I am getting the data when i use
kv { field_split_pattern => "["]+" value_split_pattern => "->" }
kv { field_split_pattern => "[( )]+" value_split_pattern => "->" }
kv { field_split_pattern => "+" value_split_pattern => ":" }

but in my log_message field some rows are like this (assume 1st row)
"(Institution Id->77) (data Id->127) QUERY-> insert into tablename1(col1,col2) values(val1,val2) ERROR->Table 'tablename1' doesn't exist"

some are (assume 2st row)
"QUERY-> update set tablename2 col1=val1 some conditions
ERROR: Table 'Tablename2' doesn't exist"

and some rows are like this (assume 3rd row)
"QUERY-> update set tablename3 col1=val1 some conditions
ERROR: You have SQL syntax error "

if i apply "kv" filter plugins i am getting the results like this ,
1st document like this from the first row data,
{
"ERROR" : "Table", //here i am getting only first word from log_message field
"QUERY" : "insert", //here also
"Id" :[
"77",
"127"
]
},
2nd document like this,
{
"ERROR" : "Table", //here i am getting only first word
"QUERY" : "update", //here also
},
3rd document like this
{
"Error" : "update",
"Query" : "You"
}

but here my expected result is
{
"ERROR" : "Table 'tablename1' doesn't exist",
"QUERY" : "insert into tablename1(col1,col2) values(val1,val2) ", //i need total query here not only insert command
"institution Id" : 77, //here i need field name like "institution Id"
"data Id" : 127 //here i need field name like "data Id"
},
{
"ERROR" : "Table 'tablename2' doesn't exist",
"QUERY" : "update set tablename2 col1=val1 some conditions", //i need total query here not only insert command
"institution Id" : 77, //here i need field name like "institution Id"
"data Id" : 127 //here i need field name like "data Id"
},
{
"Query": "update set tablename3 col1=val1 some conditions",
"Error": " You have SQL syntax error"
}

OR

{

"QUERY" : "insert into tablename1(col1,col2) values(val1,val2) "ERROR" => "Table 'tablename1' doesn't exist"
"ERROR" : "Table 'tablename1' doesn't exist",
"institution Id" : 77, //here i need field name like "institution Id"
"data Id" : 127 //here i need field name like "data Id"
},
{
"QUERY" : "update set tablename2 col1=val1 some conditions "ERROR" => "Table 'tablename2' doesn't exist"
"ERROR" : "Table 'tablename2' doesn't exist",
"institution Id" : 77, //here i need field name like "institution Id"
"data Id" : 127 //here i need field name like "data Id"
},
{
"Query": "update set tablename3 col1=val1 some conditions Error: You have SQL syntax error",
"Error": " You have SQL syntax error"
}

what should i do in this case ,can any one help me please ?

Thanks
Sandeep

2

I don't think your data is regular enough to use a kv plugin. grok might work.

2 Likes
3

Hi @Badger

Thank you for reply,

i have less knowledge on grok filter because i am new at logstash so,

can i do this grok filter only particular field like log_message because i need only one field data .

columns are like this ,
columns => ["log_id","log_datetime","log_type","log_message","log_user" ]

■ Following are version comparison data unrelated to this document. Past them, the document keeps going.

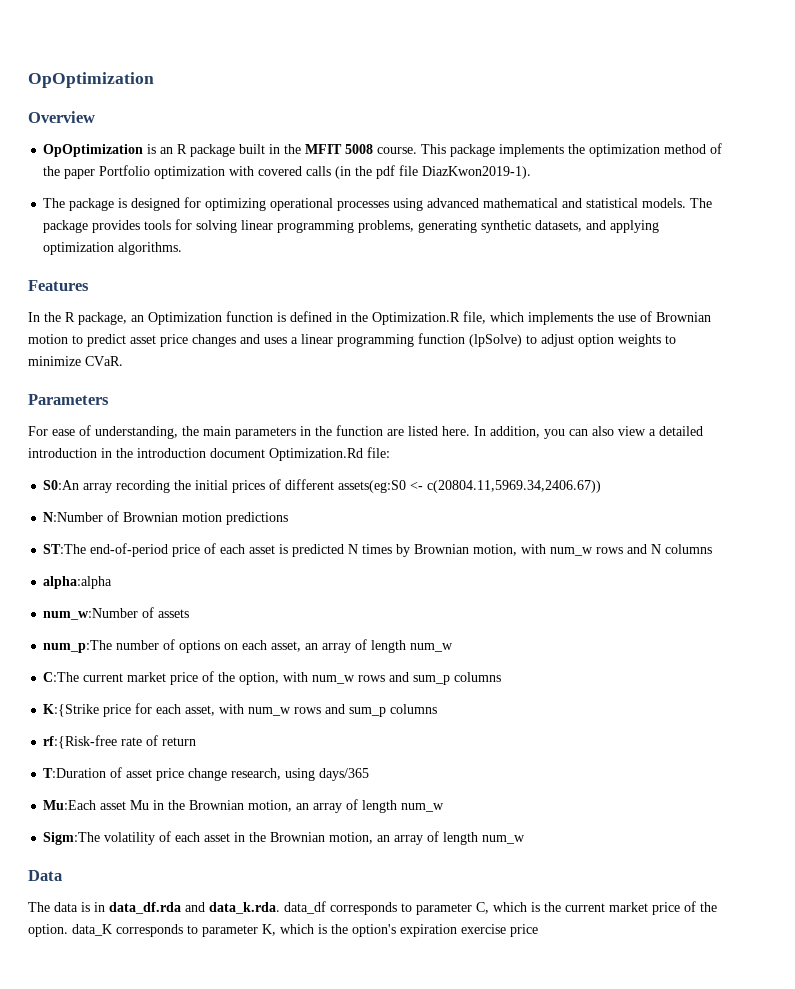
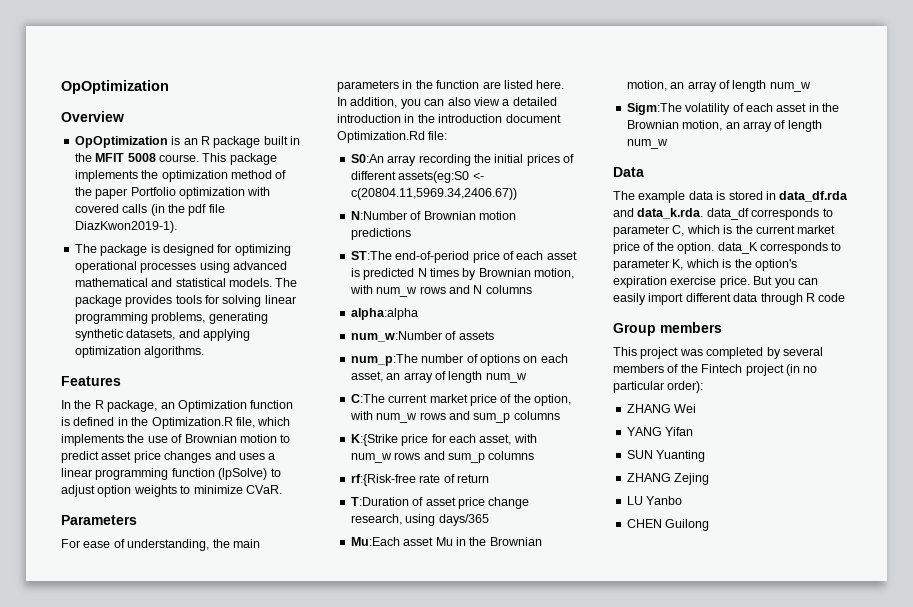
- The data is in data_df.rda and data_k.rda. data_df corresponds to parameter C, which is the current market price of the option. data_K corresponds to parameter K, which is the option's expiration exercise price
+ The example data is stored in data_df.rda and data_k.rda. data_df corresponds to parameter C, which is the current market price of the option. data_K corresponds to parameter K, which is the option's expiration exercise price. But you can easily import different data through R code
+ Group members
+ This project was completed by several members of the Fintech project (in no particular order):
+ ZHANG Wei
+ YANG Yifan
+ SUN Yuanting
+ ZHANG Zejing
+ LU Yanbo
+ CHEN Guilong

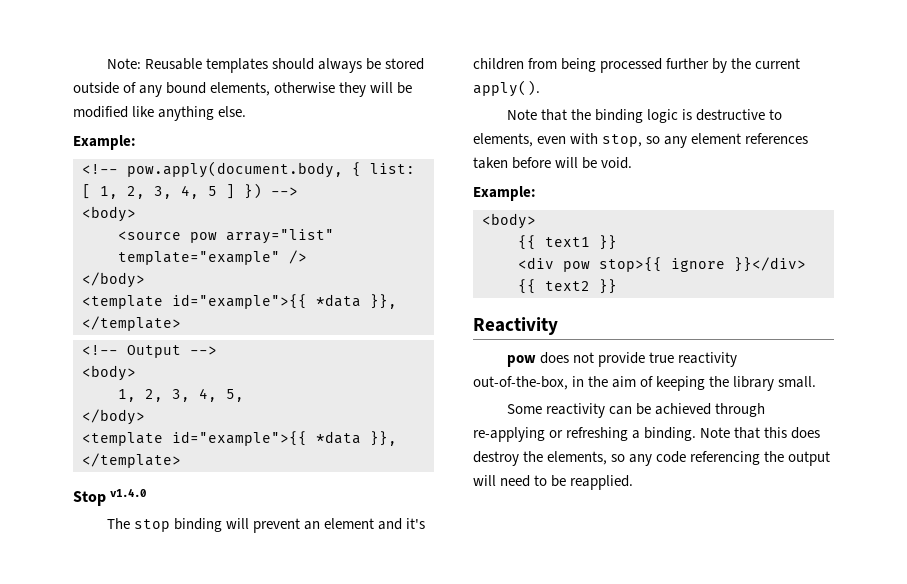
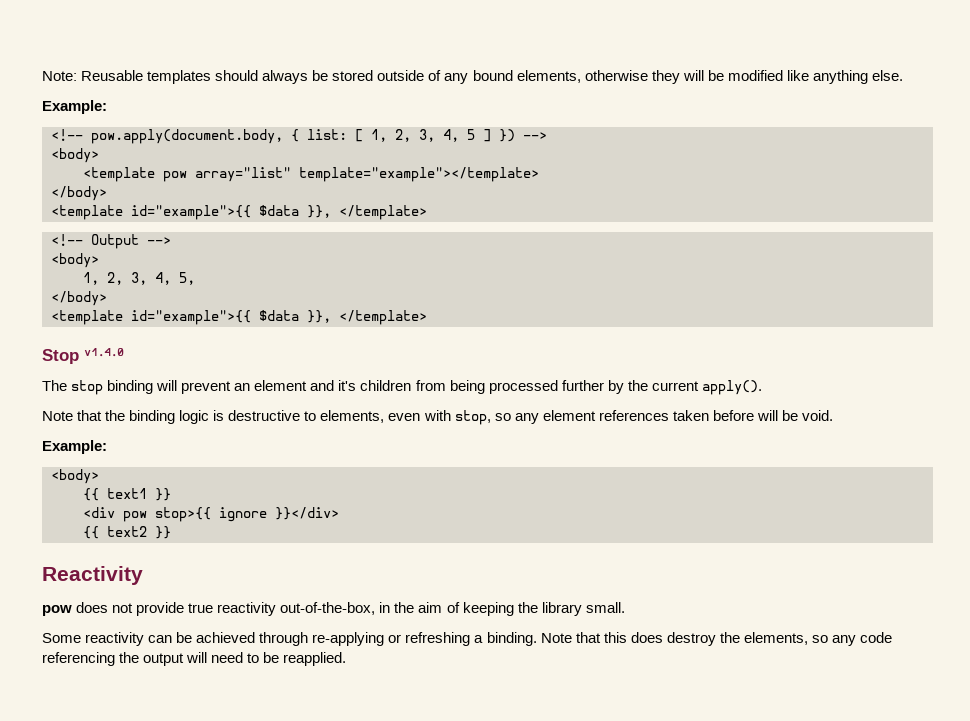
- <source pow array="list" template="example" />
+ <template pow array="list" template="example"></template>
  </body>
- <template id="example">{{ *data }}, </template>
+ <template id="example">{{ $data }}, </template>
  1, 2, 3, 4, 5,
  </body>
- <template id="example">{{ *data }}, </template>
+ <template id="example">{{ $data }}, </template>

this log_message data shown in above context .

please help me ,

Thanks
Sandeep

4

If an example of log_message is

(Institution Id->77) (data Id->127) QUERY-> insert into tablename1(col1,col2) values(val1,val2) ERROR->Table 'tablename1' doesn't exist

Then you could parse that (and the other 2) using this

    grok { match => { "log_message" => "^%{DATA:prefix}QUERY\-> %{DATA:query} ERROR(: |\->)%{DATA:error}$" } }
    if [prefix] {
        ruby {
            code => '
                m = event.get("prefix").scan(/\(([^-]+)\->([^\)]+)\)/)
                m.each.each { |k, v|
                    event.set(k, v)
                }
            '
        }
    }

In the ruby filter the scan function matches a regexp against the "prefix" field. The regexp looks for (key->value) patterns and returns an array of them. Each match is on entry in the array, and that entry itself is an array, the first entry of which is the key, and the second is the value.

2 Likes
5

Hi @Badger ,

Thank you so much for replaying,

It is working perfectly ,i really appreciate you thank you so much .

Thanks
Sandeep

6

This topic was automatically closed 28 days after the last reply. New replies are no longer allowed.